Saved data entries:
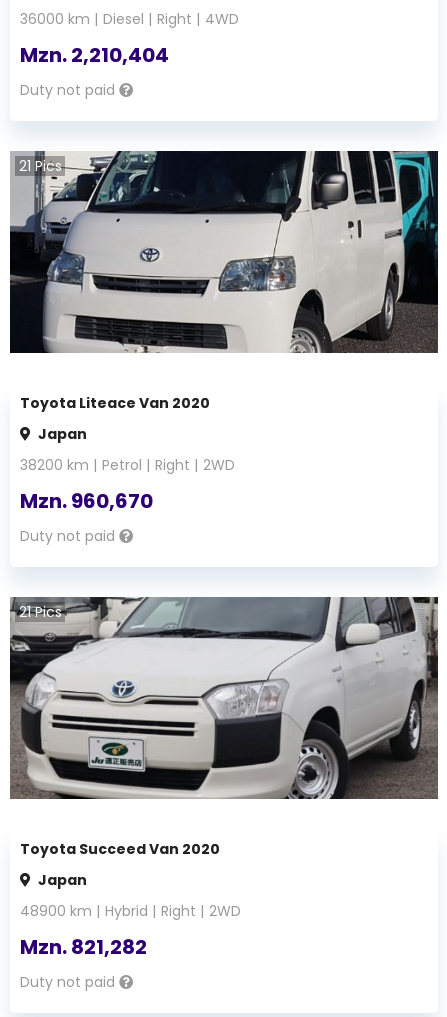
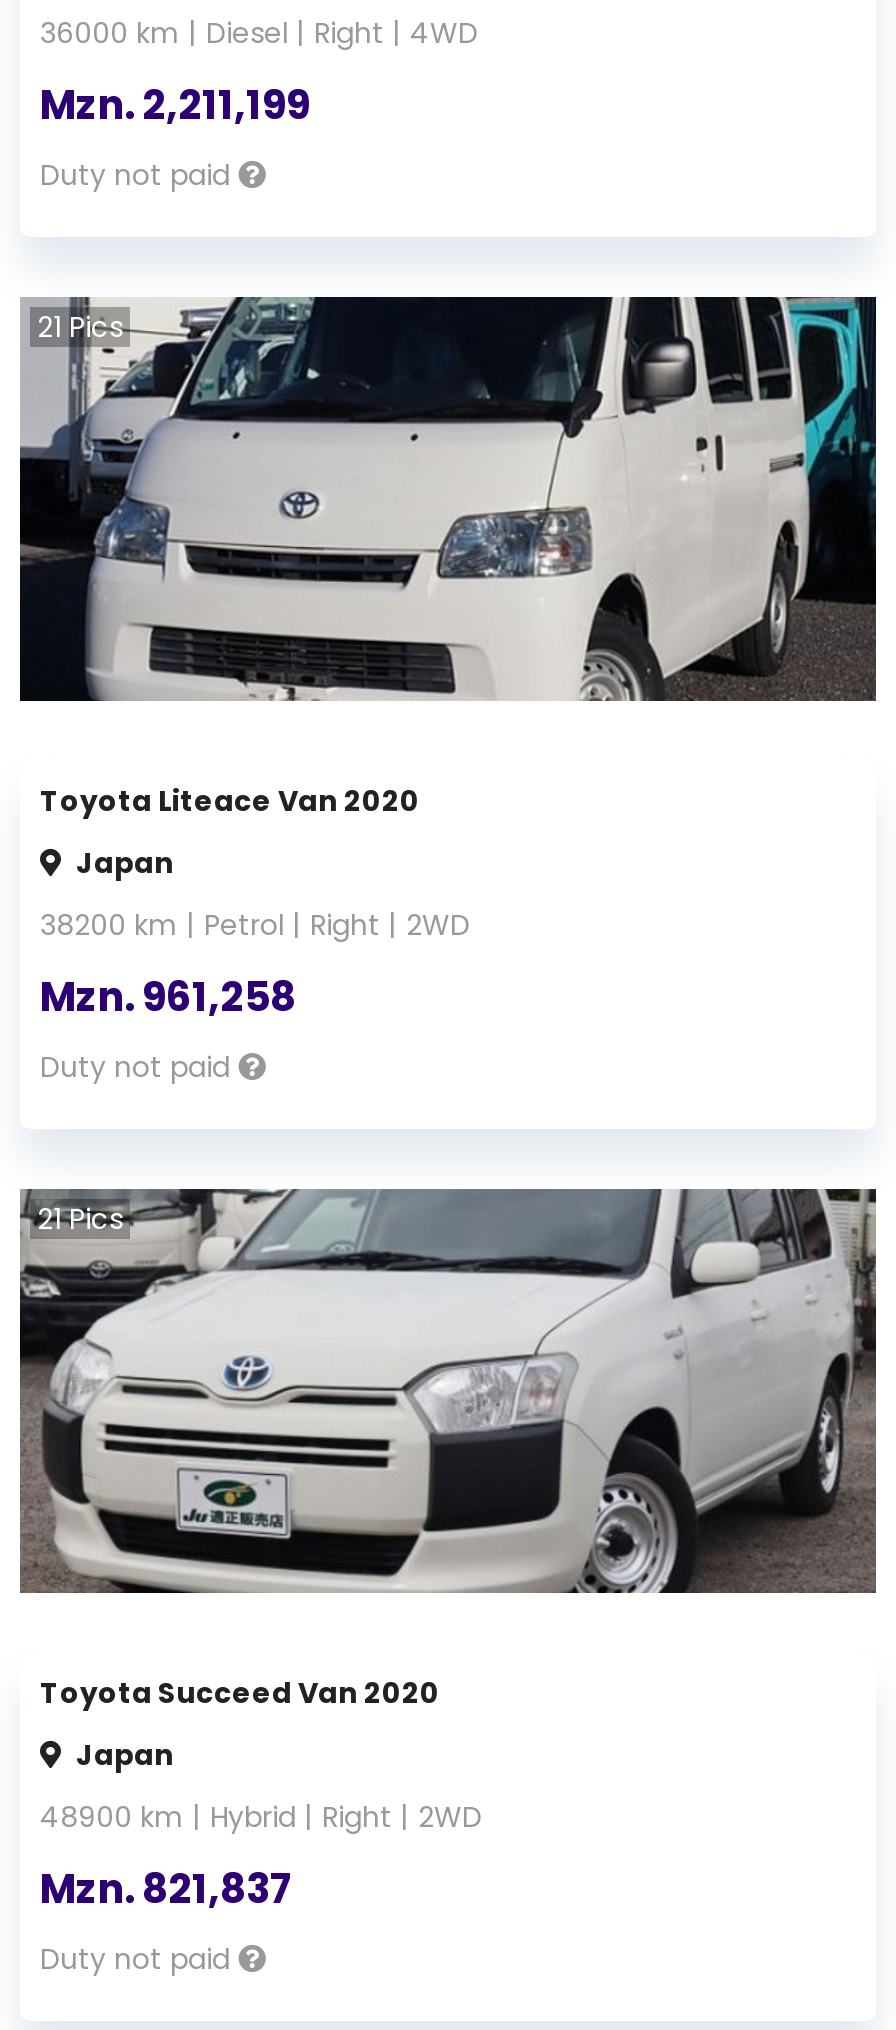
- Mzn. 2,210,404
+ Mzn. 2,211,199

- Mzn. 960,670
+ Mzn. 961,258

- Mzn. 821,282
+ Mzn. 821,837
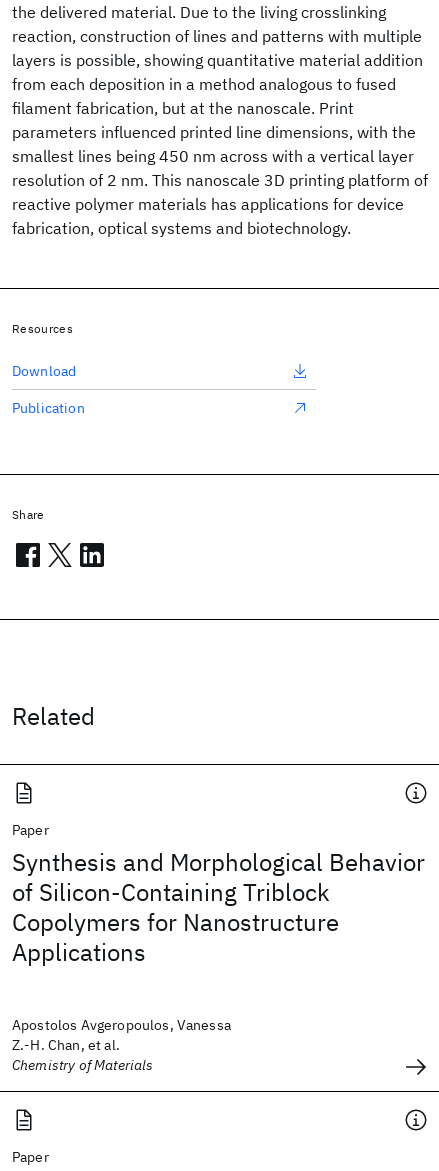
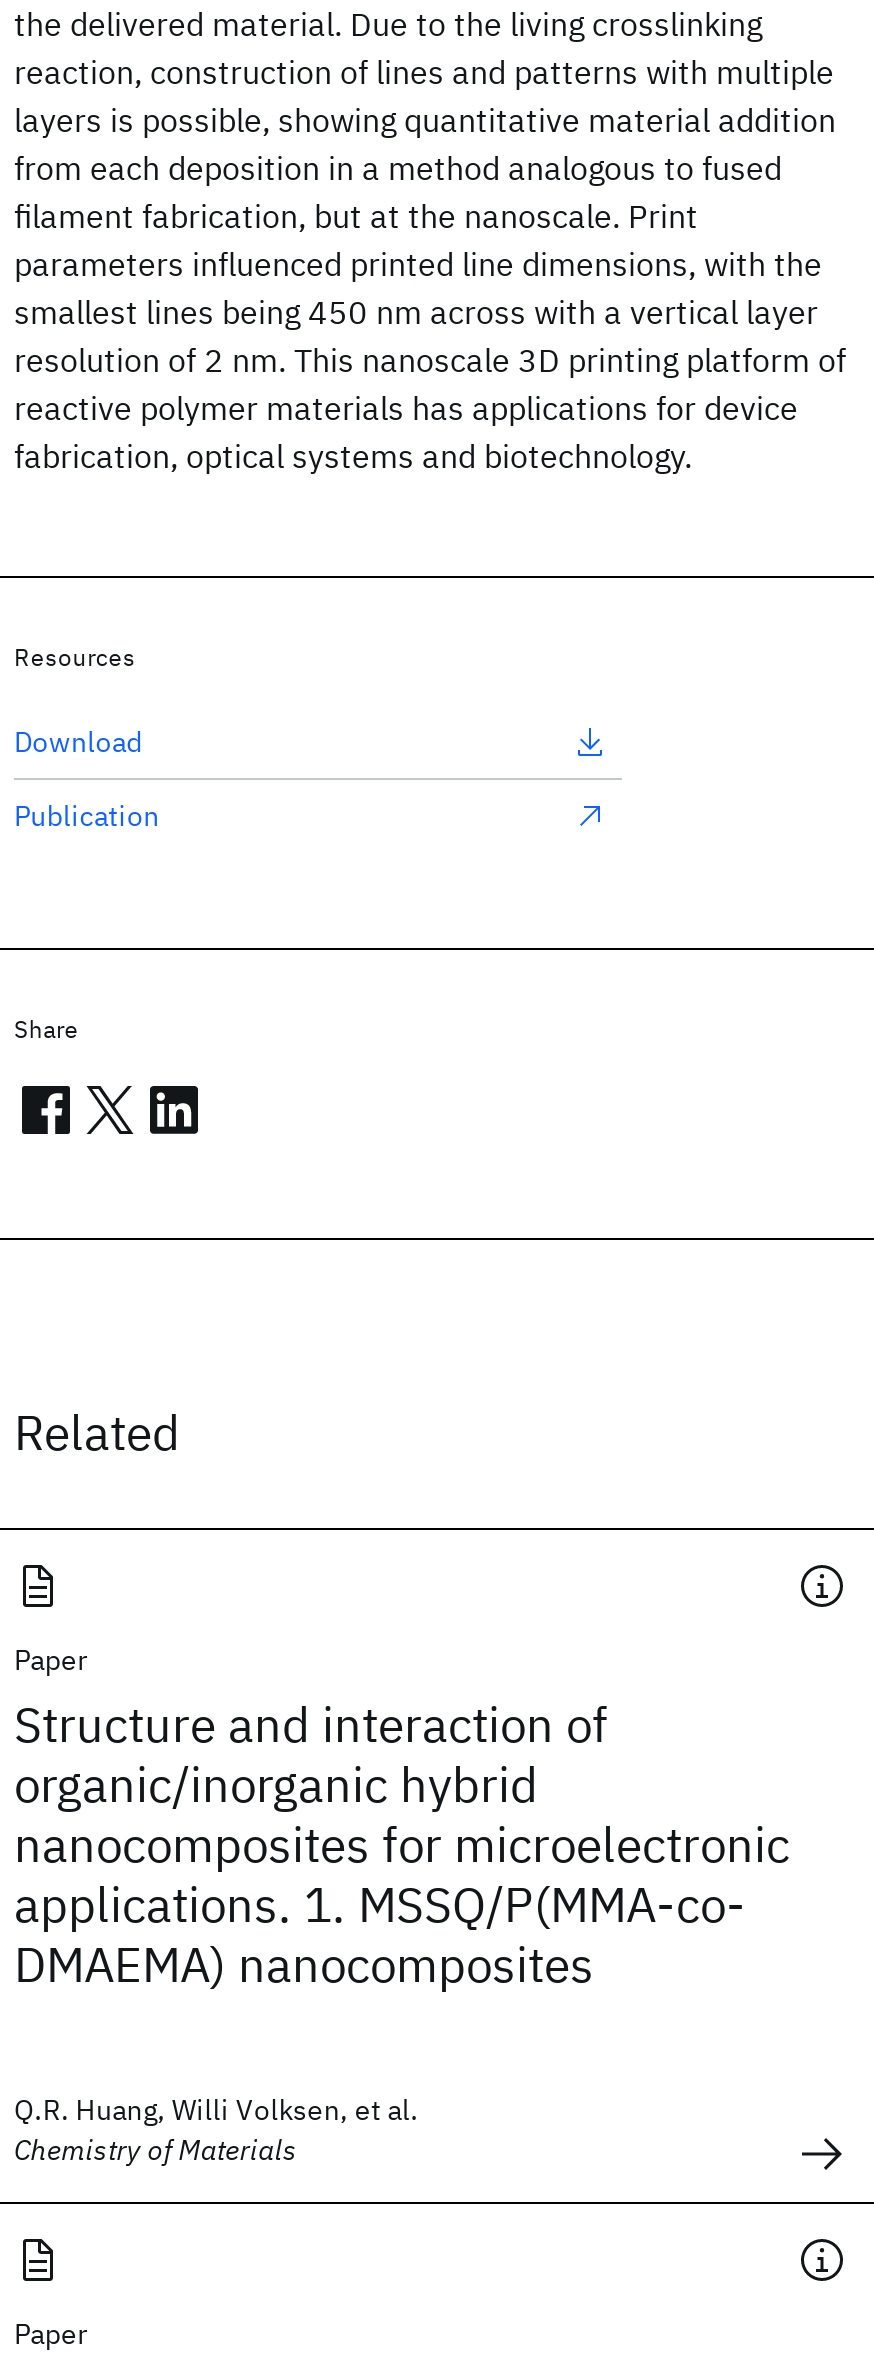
- Synthesis and Morphological Behavior
- of Silicon-Containing Triblock
- Copolymers for Nanostructure
- Applications
+ Structure and interaction of
+ organic/inorganic hybrid
+ nanocomposites for microelectronic
+ applications. 1. MSSQ/P(MMA-co-
+ DMAEMA) nanocomposites

- Apostolos Avgeropoulos, Vanessa
- Z.-H. Chan, et al.
+ Q.R. Huang, Willi Volksen, et al.
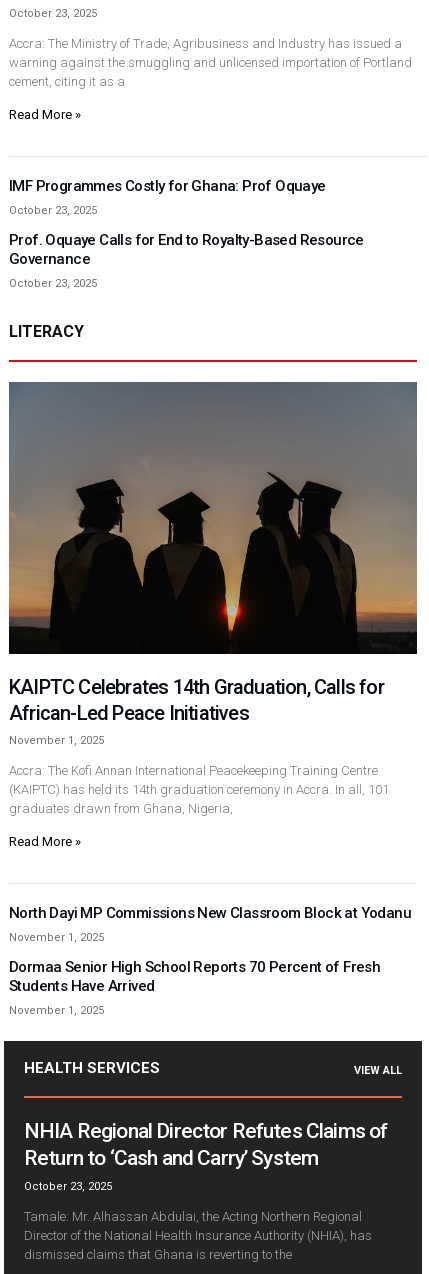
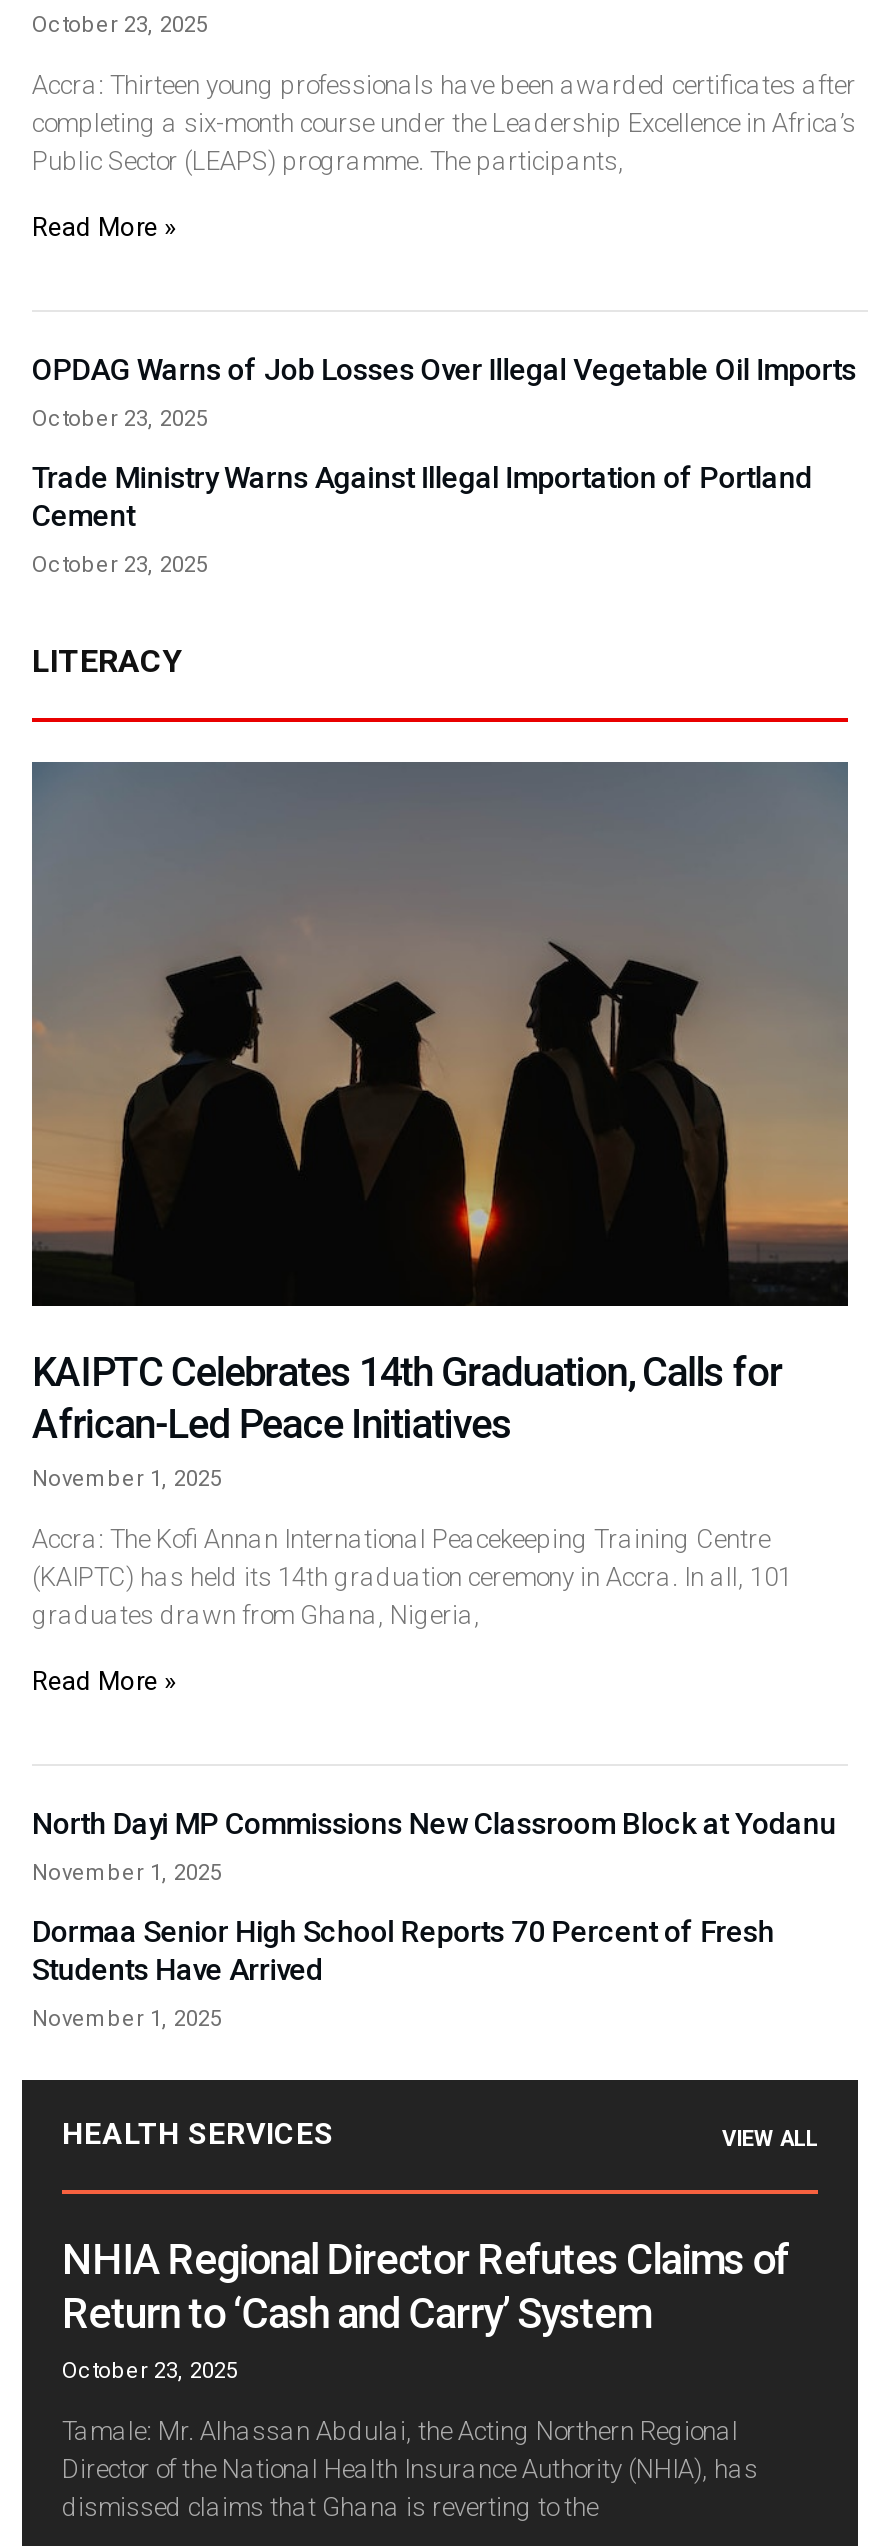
- Accra: The Ministry of Trade, Agribusiness and Industry has issued a
- warning against the smuggling and unlicensed importation of Portland
- cement, citing it as a
+ Accra: Thirteen young professionals have been awarded certificates after
+ completing a six-month course under the Leadership Excellence in Africa’s
+ Public Sector (LEAPS) programme. The participants,

- IMF Programmes Costly for Ghana: Prof Oquaye
+ OPDAG Warns of Job Losses Over Illegal Vegetable Oil Imports

- Prof. Oquaye Calls for End to Royalty-Based Resource
- Governance
+ Trade Ministry Warns Against Illegal Importation of Portland
+ Cement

▶ _What to produce_: Beginning with the line that contains "Excellence in Africa’s", restate word for word each line through the last one in the data, and write nothing more.

▶ _Solved problem_:
+ completing a six-month course under the Leadership Excellence in Africa’s
+ Public Sector (LEAPS) programme. The participants,

- IMF Programmes Costly for Ghana: Prof Oquaye
+ OPDAG Warns of Job Losses Over Illegal Vegetable Oil Imports

- Prof. Oquaye Calls for End to Royalty-Based Resource
- Governance
+ Trade Ministry Warns Against Illegal Importation of Portland
+ Cement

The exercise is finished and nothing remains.